I wake up thinking it's going to be a great day. Without any glitches, productive, and full of happy vibes.
I am angry. Three autos cancelled on me, and this autowallah is taking hours to come.
12: 00 PM
The case study I had lined up for a shoot cancelled last minute. She didn't even tell me, she told my collegaue who is now relaying the message to me! My other stories too aren't lining up. I am getting restless, worked up, tense.
My mother calls. She has started feeling pain in the knee. It's tough, she says. Being on the phone, miles away, I can't do anything. I feel helpless, slightly bad as a daughter.
Okay great, this couple who is always PDAing is now getting married? This one's gone to Columbia University? This one's writing a column? Using Facebook to distract myself has clearly not worked. It's made me feel worse.
06: 00 PM
My cook calls. "Didi, aaj kya banana hai? (what should I cook today)" Nothing, I reply. "Kuchhhhh nahin?" she double checks.
On a whim, I tell her, "Yes, really, don't cook anything. Today, I will cook myself."
I reach home. Open the fridge. Ah, there lies my beloved Pomfret. I had to brave some pretty gory sights at the local fish-cum-meat market to get it.
How do I cook you, my dahling, I ask her? She says, please don't let my life go to waste. Just watch Youtube and pick a recipe that has a 70% success rate.
Pomfret's fish is my command. After some quick browsing - BTW, have I told you that watching food videos is extremely calming for me. There's something about people letting you into their kitchens, sharing their recipes, seeing them whip magic from the same masala daanis, wok, and spices you possess, that makes it really intimate, and grounding for me. Because no matter how good or terrible we are feeling, none of us can ever say no to a well-cooked meal.
Ah, I already feel better. But before I take on the laborious task of cooking my beloved Pomfret, I must make myself a cup of tea.
Everyone has their own centering ritual. For me, it's enjoying chai, just the way I like it (with cardamom, ginger, extra tea and less milk), made by me, and had in my favourite tea cup.
My tea ritual is something that belongs to me. And for me, the most beautiful thing about my tea ritual is that it's impartial to both, my sad days and happy days; my successful days and unsuccessful days.
But cooking something new, something I've never tried before, gives me a sense of adventure (Yes, I know, in the comfort of my home!).
It also distracts me from what's bothered or hurt me during the day, and makes me focus only on the recipe at hand. When I am cooking, my whole motive becomes to make the dish as delicious as I can. Work/relationship/family problems be damned!

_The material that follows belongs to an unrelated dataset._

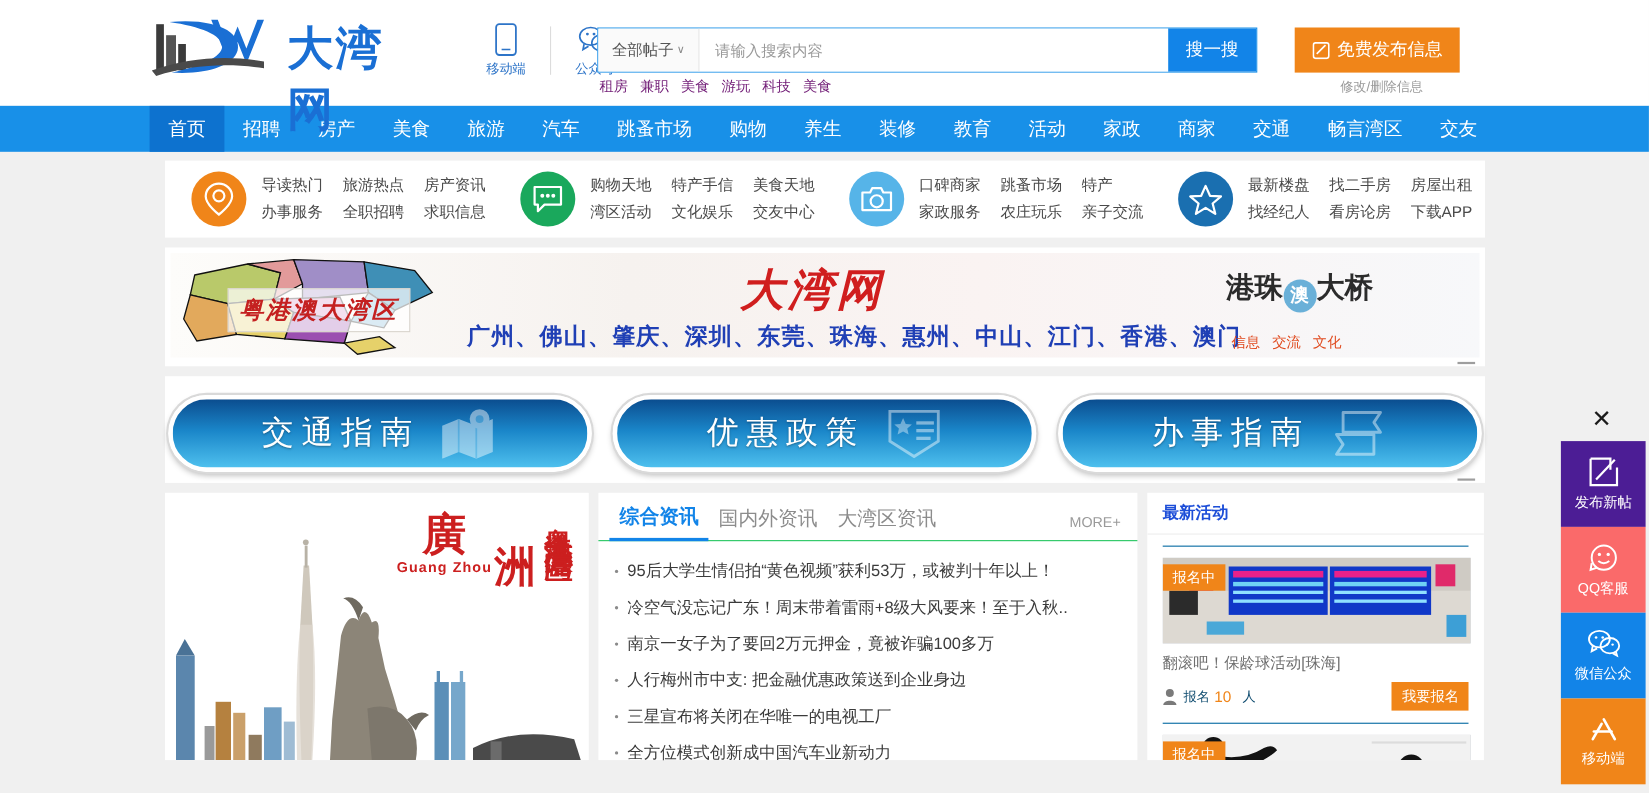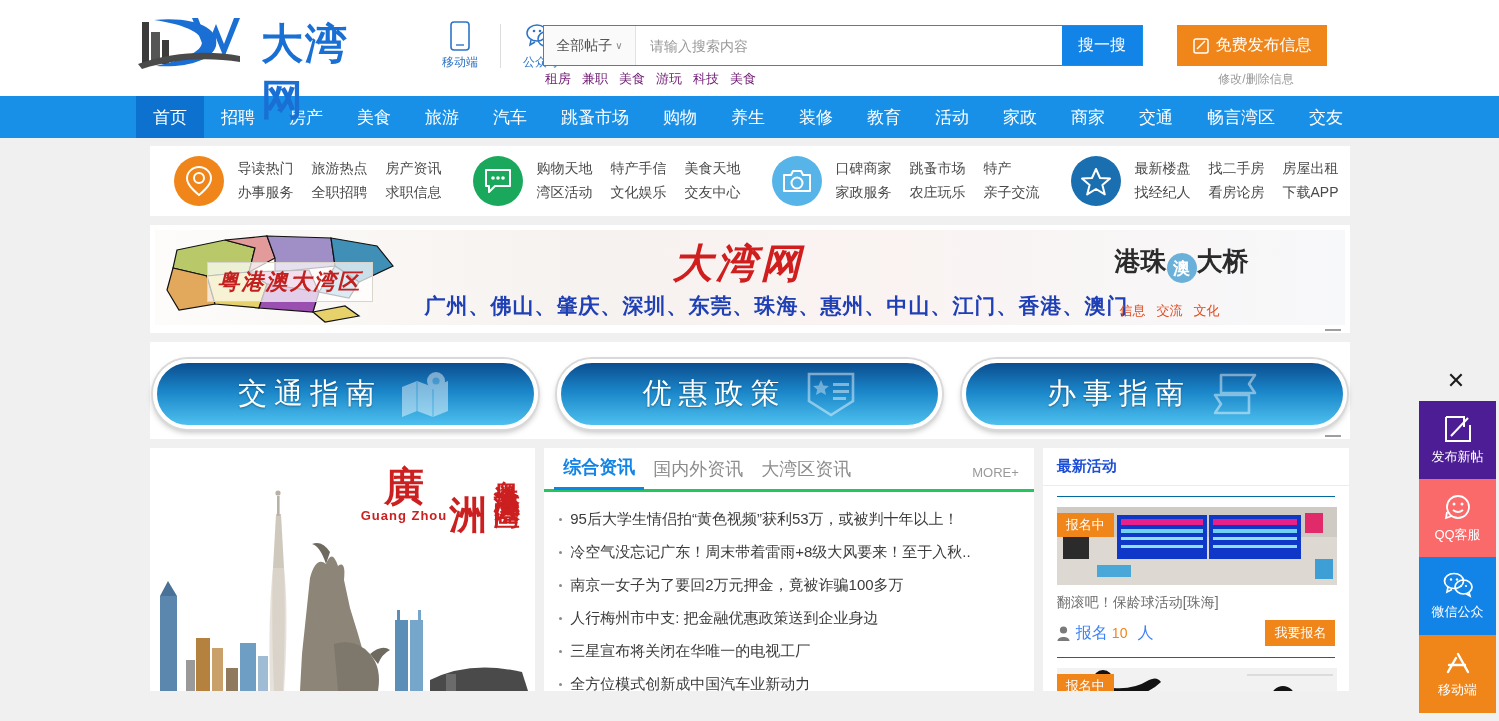"综合资讯" .tabs { border-bottom: 3px solid #22c55e -> 1px solid #22c55e }
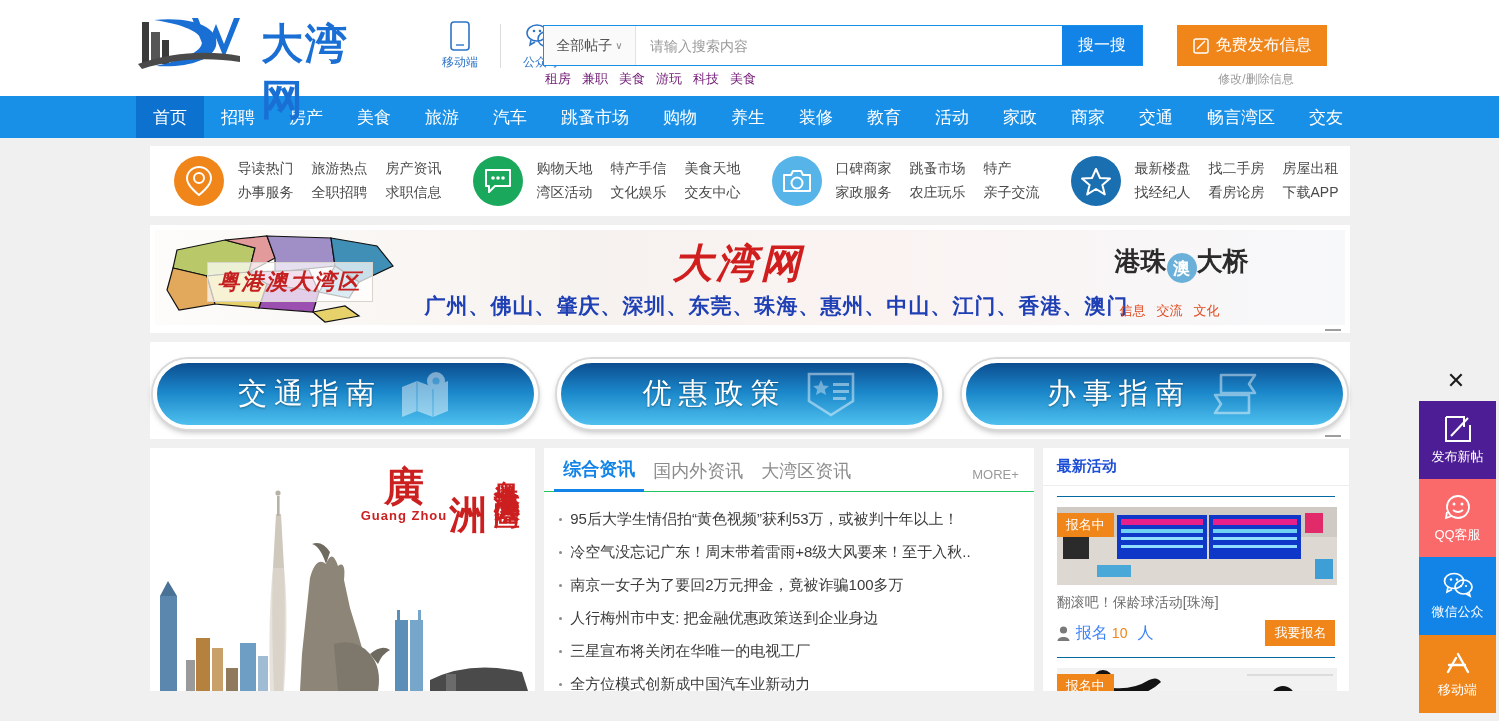"报名" .act-meta .who { color: #3b82f6 -> #0c4a6e; font-size: 16px -> 12px }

Aah, now coming back to the Pomfret I'd ignored in the daze of my tea and thoughts.
I clean it up under running water. Set aside the spices on another plate. Marinade it and then set it aside. Getting my hands dirty with the marinade is a fun detox.I am already smiling, even though the cooking is not even halfway done! Meanwhile, I call my mother, sister and brother and take updates from all. When cooking is not too intensive, it becomes a light activity, that you can keep doing even as you hum along doing other things.
Over the past year, I have experimented with many dishes just like this; I have cooked thai red curry, Bengali style fish curry, Kashmiri yakhni, rogan josh, chowmein, and whatnot.
Some have turned out good, some not so good.
Some meals have been cooked for loved ones, some for me alone.
Some meals have turned into average dishes, but great stories.
But all meals have given me one thing: happiness and contentment. Somewhere, as we keep chasing the big happiness, and that big success, we forget the small happiness and small successes. And each of my cooking expeditions is just to try and catch that.
"I am a home cook. I love home cooking. I respect and admire great chefs but I don’t think that is the story of the food in our lives. For me, food is a repository of memories." - Nigella Lawson, Celebrity Home Chef
An article in Psychology Today says, "the very process of cooking can nourish your psychological well-being."
In fact, it even quotes a marriage and family therapist who encourages her clients to practice mindfulness in the kitchen.
"When you’re focusing on the moment this way, you’re not ruminating over past slights or worrying about future problems. Mindfulness also helps reduce stress and promotes greater gusto for life." - Psychology Today Article.
Further it says, that by going off the book and trying our own variations to the recipe, we can even feel a shot to our self esteem.
"The sense of accomplishment you feel afterward can be a boost for your self-esteem."
"It’s the ordinariness of cooking. You really have to do it whether you are inspired or not. The inspiration comes from cooking. One mustn’t romanticise cooking so much." - Nigella Lawson
Well, I 100% agree with what Nigella says here, because for me, the romance and zest for life is coming from my experiments with food.